In England, a pair of 33-year-old conjoined twins called Blair and Bunny Heath have just been separated and released from the institution in which they grew up. In Ublilsk, meanwhile, the young Ludmila plans to escape from a life of peasant drudgery in the Caucasus. This is a convergence-of-the-twain novel in which two apparently unrelated narratives eventually collide with catastrophic results.

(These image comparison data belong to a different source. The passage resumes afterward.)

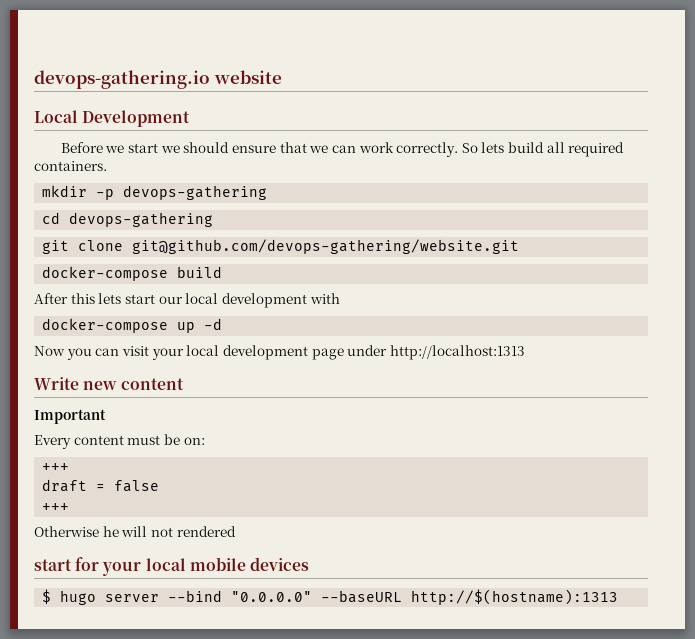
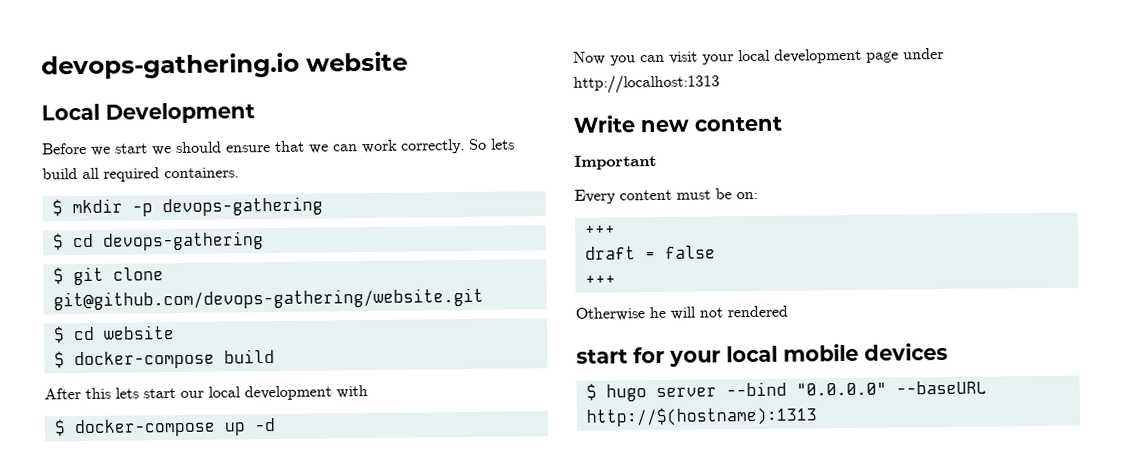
- mkdir -p devops-gathering
+ $ mkdir -p devops-gathering
- cd devops-gathering
+ $ cd devops-gathering
- git clone git@github.com/devops-gathering/website.git
+ $ git clone git@github.com/devops-gathering/website.git
- docker-compose build
+ $ cd website
+ $ docker-compose build
- docker-compose up -d
+ $ docker-compose up -d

Vernon God Little was widely praised for its inventive use of American vernacular, and Pierre certainly has a great deal of fun creating a cod-Russian idiom for Ludmila and her deranged peasant family. After a while, however, expressions such as “Cut your hatch!” and “Slap your cuckoo!” begin to pall. There is little respite for the reader back in London, where the Heath twins speak an English that is not so much inventive as geographically all over the place. The twins are supposedly from the north, and talk about having “a month’s laff in the Big Smoke”, but occasionally slide into something that sounds vaguely Glaswegian, digress into mockney, swerve into upper-class Edwardian and sometimes adopt current American usage. It is hard to imagine where we are when Blair says to his brother: “You’re the very devil, Buns. What’s gotten into you? You’re the lad, aren’t you? We’d do it, never mind.”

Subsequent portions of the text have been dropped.